SUPPLIED ENTRIES:

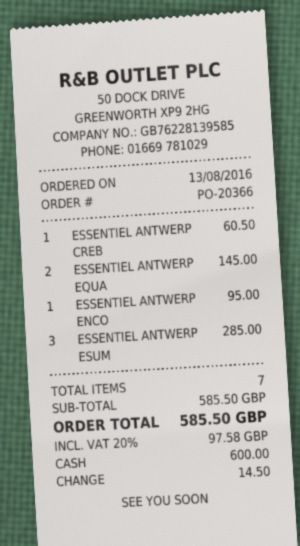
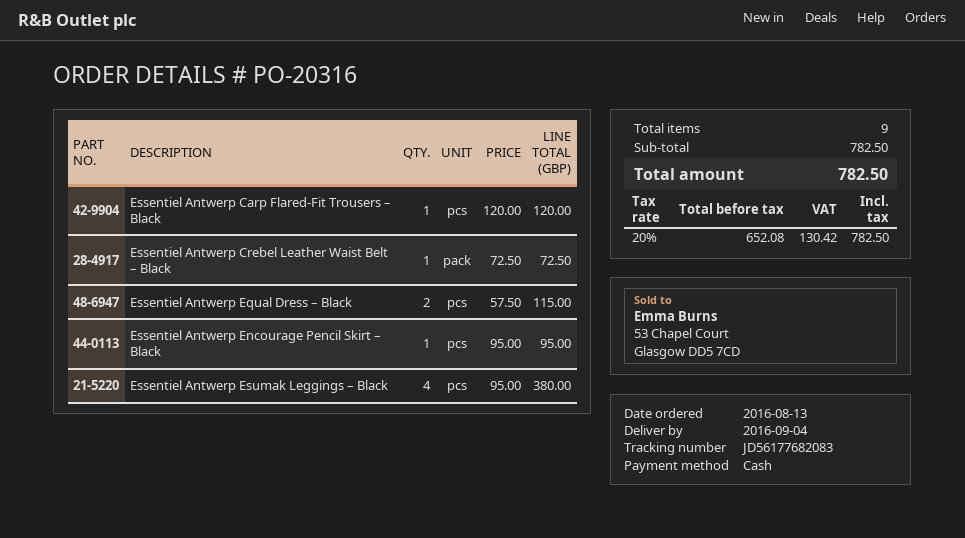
order number: PO-20366 -> PO-20316
ESSENTIEL ANTWERP CREB: 1 for 60.50 -> 1 for 72.50
ESSENTIEL ANTWERP EQUA: 2 for 145.00 -> 2 for 115.00
ESSENTIEL ANTWERP ESUM: 3 for 285.00 -> 4 for 380.00
Essentiel Antwerp Carp Flared-Fit Trousers – Black: none -> 1 for 120.00
total quantity: 7 -> 9
subtotal: 585.50 -> 782.50
tax: 20% = 97.58 -> 20% = 130.42
total: 585.50 -> 782.50

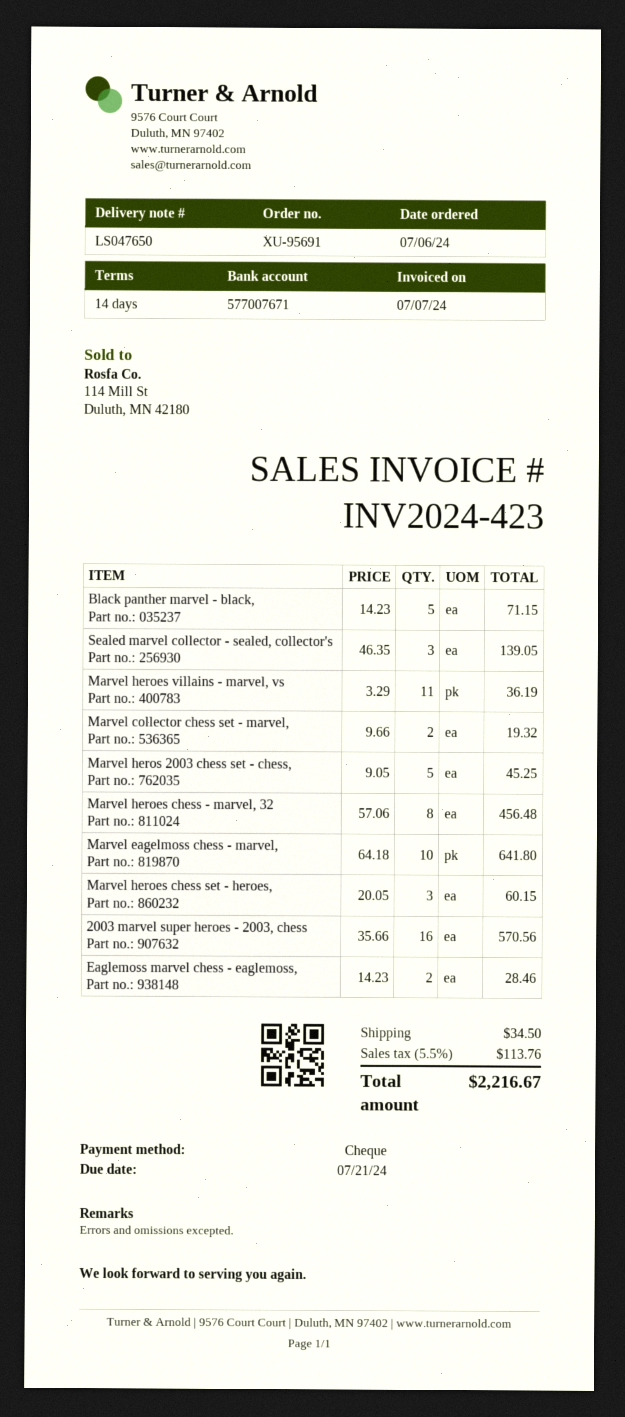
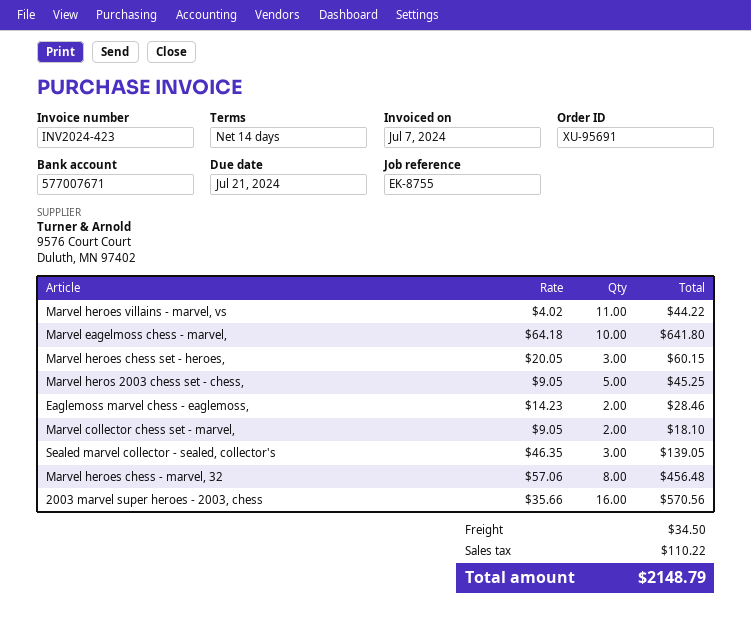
Black panther marvel - black,: 5 x 14.23 = 71.15 -> none
Marvel heroes villains - marvel, vs: 11 x 3.29 = 36.19 -> 11 x 4.02 = 44.22
Marvel collector chess set - marvel,: 2 x 9.66 = 19.32 -> 2 x 9.05 = 18.10
tax: 113.76 -> 110.22
total: 2216.67 -> 2148.79

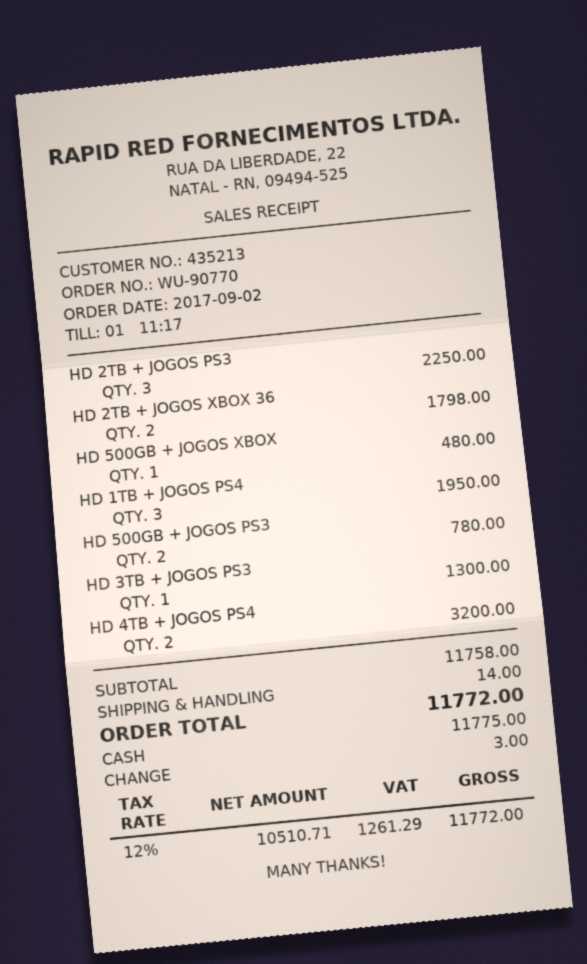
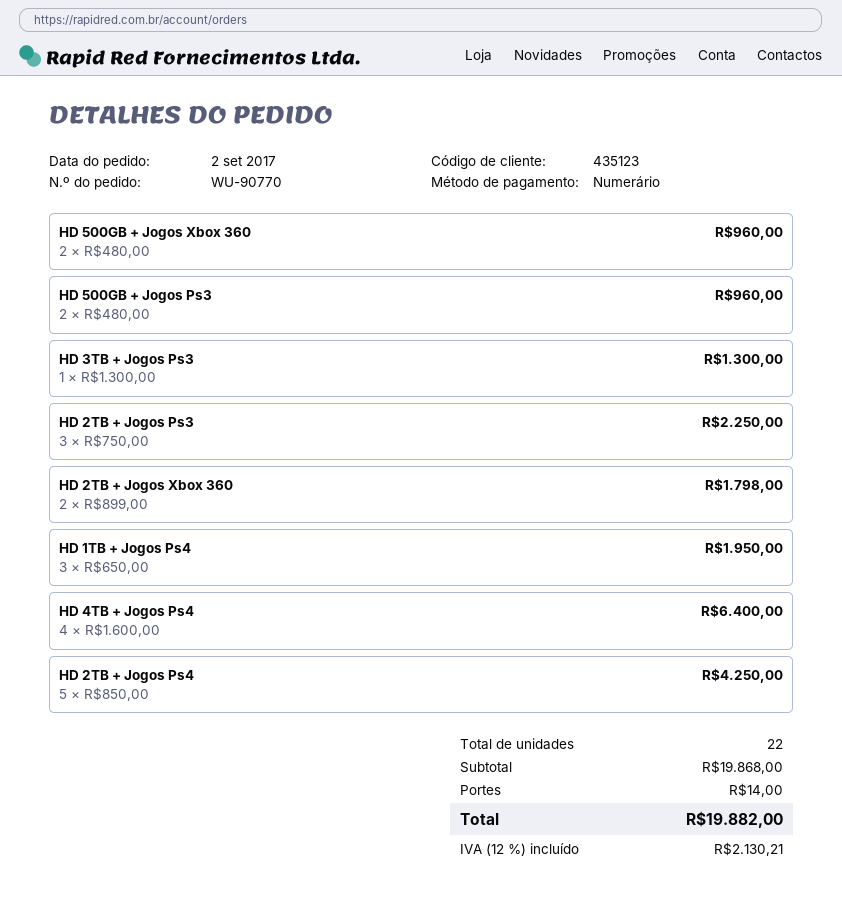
customer number: 435213 -> 435123
HD 500GB + JOGOS XBOX: 1 for 480.00 -> 2 for 960.00
HD 500GB + JOGOS PS3: 2 for 780.00 -> 2 for 960.00
HD 4TB + JOGOS PS4: 2 for 3200.00 -> 4 for 6400.00
HD 2TB + Jogos Ps4: none -> 5 for 4250.00
subtotal: 11758.00 -> 19868.00
tax: 12% = 1261.29 -> 12% = 2130.21
total: 11772.00 -> 19882.00

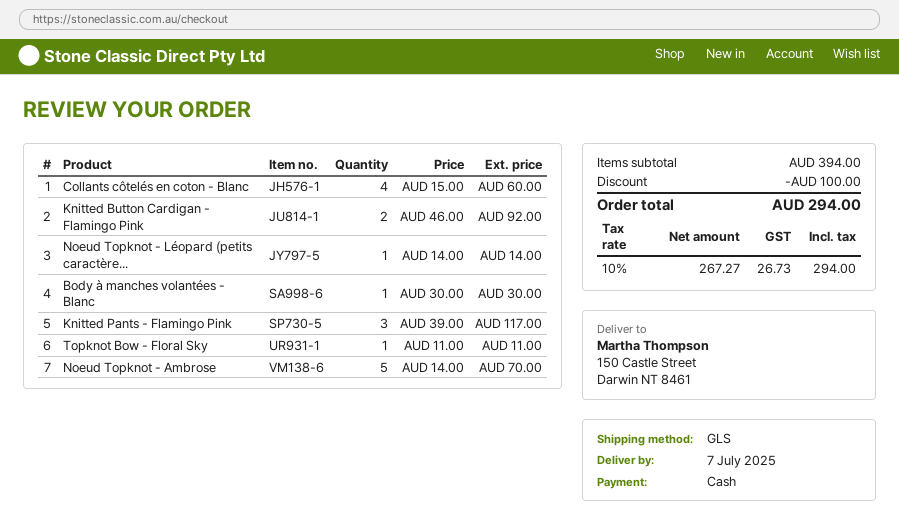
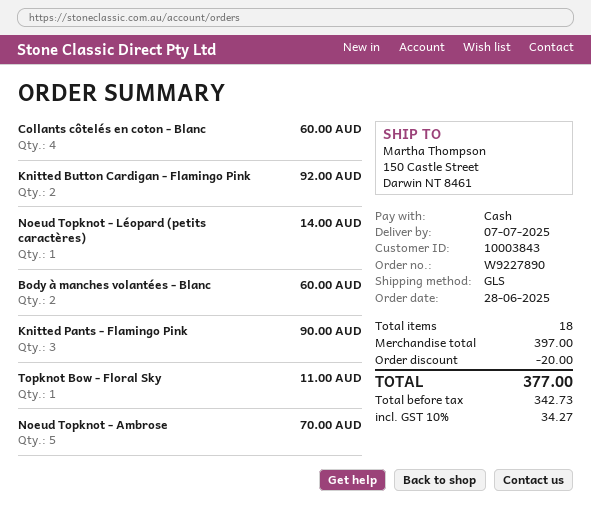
Body à manches volantées - Blanc: 1 for 30.00 -> 2 for 60.00
Knitted Pants - Flamingo Pink: 3 for 117.00 -> 3 for 90.00
subtotal: 394.00 -> 397.00
discount: 100.00 -> 20.00
net: 267.27 -> 342.73
tax: 10% = 26.73 -> 10% = 34.27
total: 294.00 -> 377.00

EXERCISE: Above are some records. Copy each of their lines that holds the string "number".

TASK ANSWER:
order number: PO-20366 -> PO-20316
customer number: 435213 -> 435123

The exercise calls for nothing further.